Al llegar a la plaza y pese a lo avanzado de la hora, cientos de jóvenes gastaban las últimas energías de la madrugada en charlas, alcohol y música villera.
Cruzaron la calle, sin prisa, como siempre, aunque él le soltó la mano y le paso el brazo por el hombro.
Escuchó una voz, giró la cabeza y lo vio.
Tendría unos 15 años, una gorra amarilla y negra le llegaba casi hasta los ojos, la camisa, gastada por las horas y los días, apenas traslucía que había sido verde.
-Dame una moneda para el vino, flaco.-
-Este, en este momento no tengo ninguna-dijo.
Sintió un dolor punzante que le subió desde los riñones y sintió calor.
Las piernas comenzaron a flaquearle y sentía que su amada gritaba y luego cayó.
En el suelo sintió el alivió en sus piernas y se tocó la espalda.
Sólo el mango de la navaja sobresalía de su cuerpo sudoroso y caliente.
Sentía que lo habían rodeado, que no sólo su amada gritaba, escuchaba otros gritos y ruidos de pasos en la hierba.
Sintió que su mente lo abandonaba, que lo sumía en un sueño y ya no había dolor.
Su mente se cerraba, se nublaba, como si se sumergiera en un abismo negro e infinito.
Creyó sentir que los gritos eran más fuertes, que los pasos le retumbaban en todo el cuerpo y que el corazón le latía como si quisiera salirse del pecho para vengar una muerte tan absurda.
El suelo se estremeció por un instante, lo pudo sentir en cada centímetro de su cuerpo.

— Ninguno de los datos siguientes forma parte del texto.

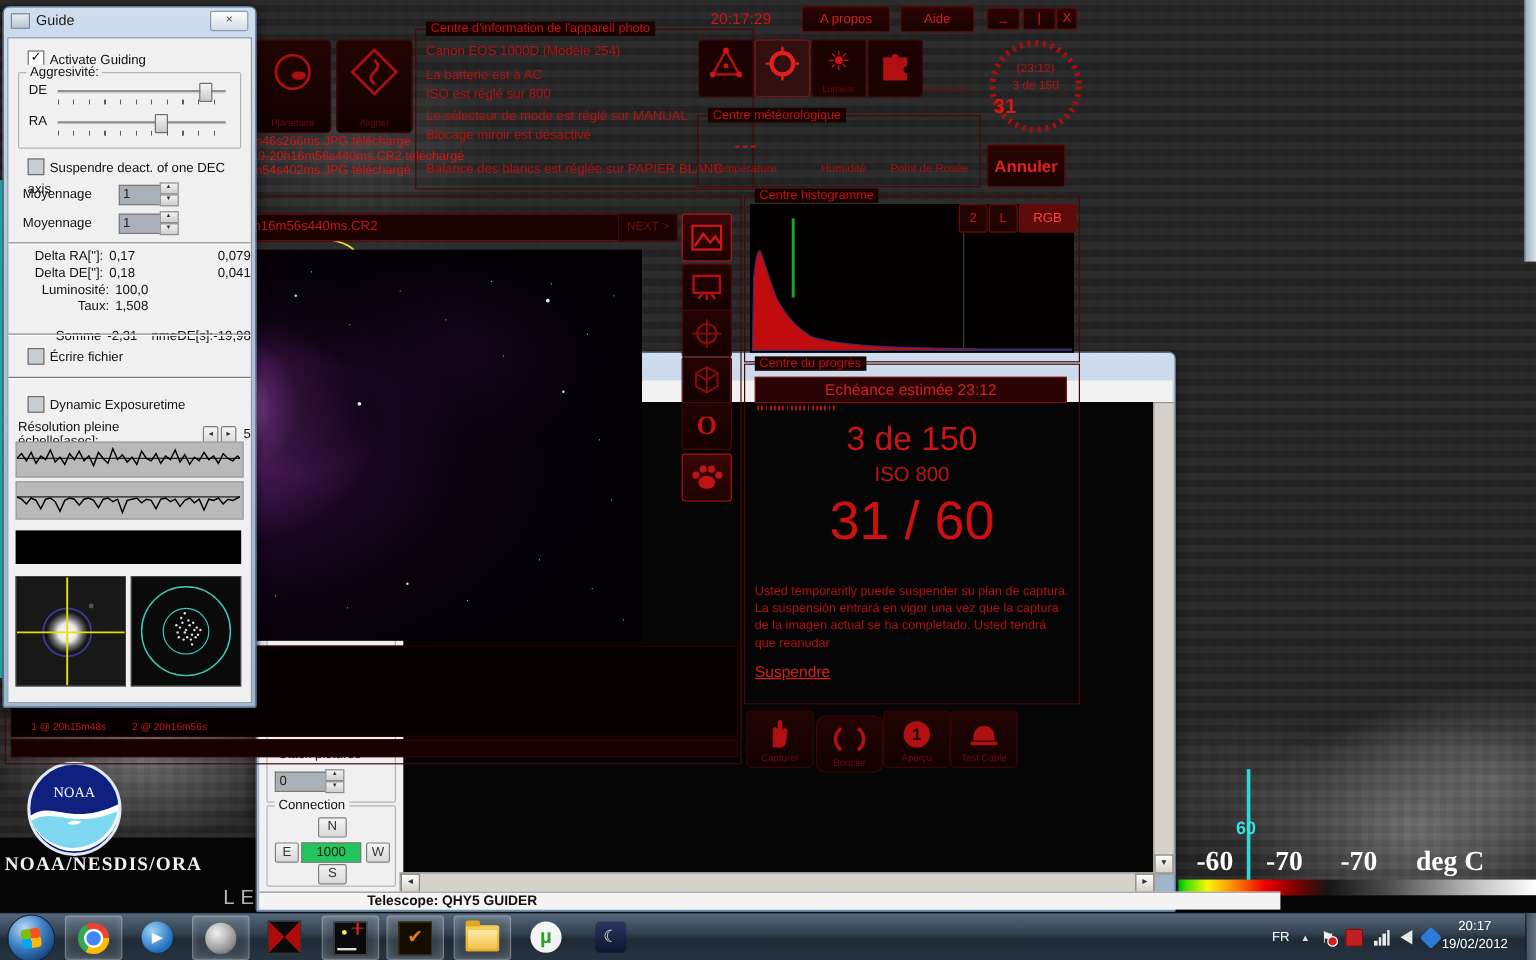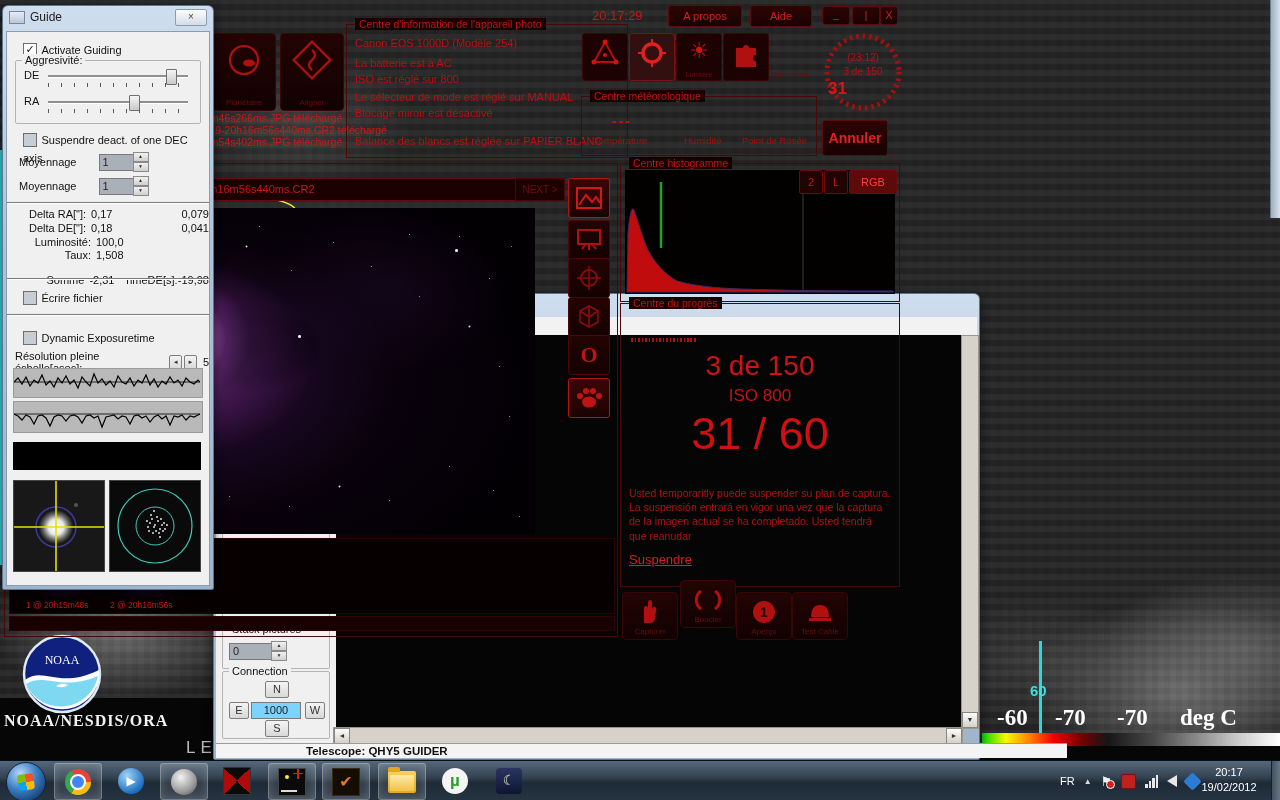"Echéance estimée 23:12" div { html: none -> <div>Echéance estimée 23:12</div> }
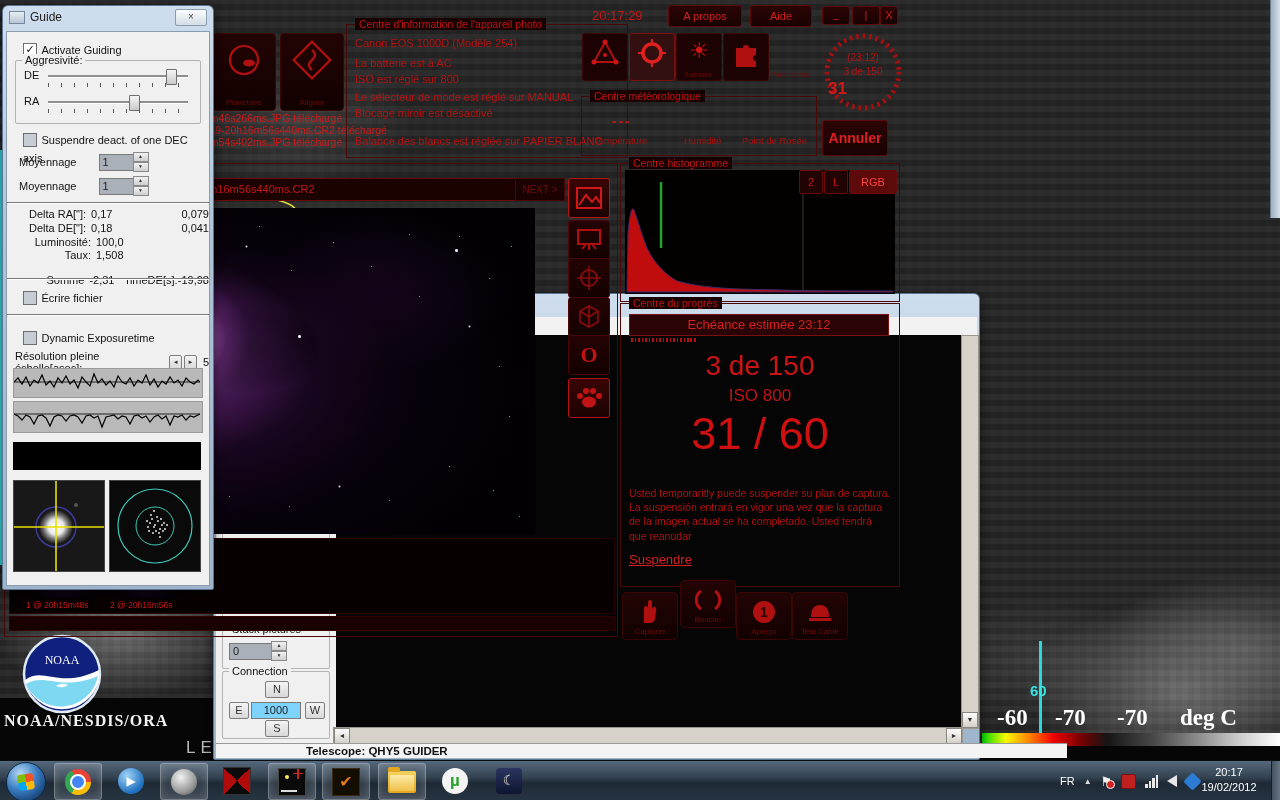"Boucler" div.bigbtn { border-radius: none -> 8px; top: 580px -> 596px }
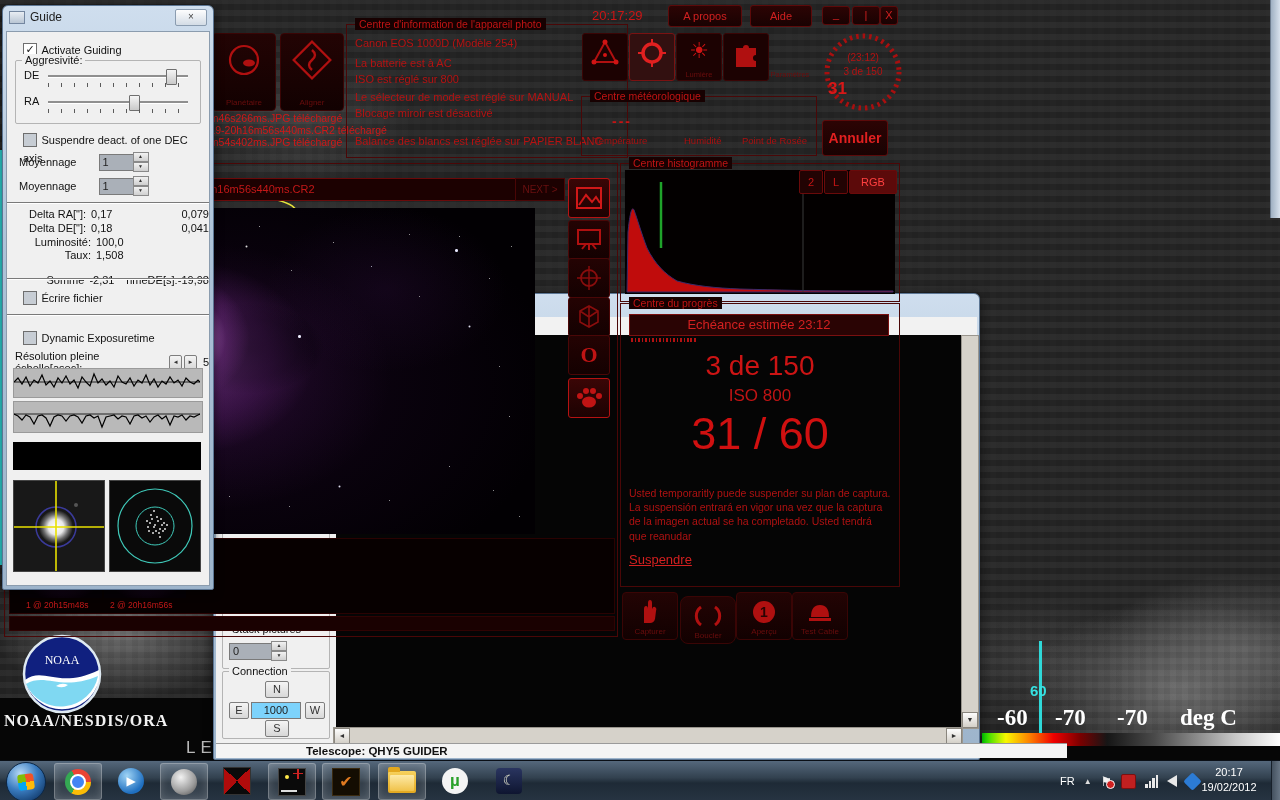"1000" div { background: #7dd3fc -> #22c55e }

Algo se desplomó a su lado, y vio que tenía la mirada perdida y la boca abierta como queriendo capturar el último sorbo de aire y una gorra amarilla y negra que le llegaba hasta los ojos.
Y algo frío le recorrió la mejilla y cerro los ojos y el frío le llego hasta la lengua y se estremeció y sintió que cada centímetro de su cuerpo se negaba a morir y aspiró hondo, en un último intento por aferrarse a la vida.
Y se dejó morir, luchando con su mente, que en un último esfuerzo de conciencia, le decía que aquello frío tenía el gusto y el olor de una moneda.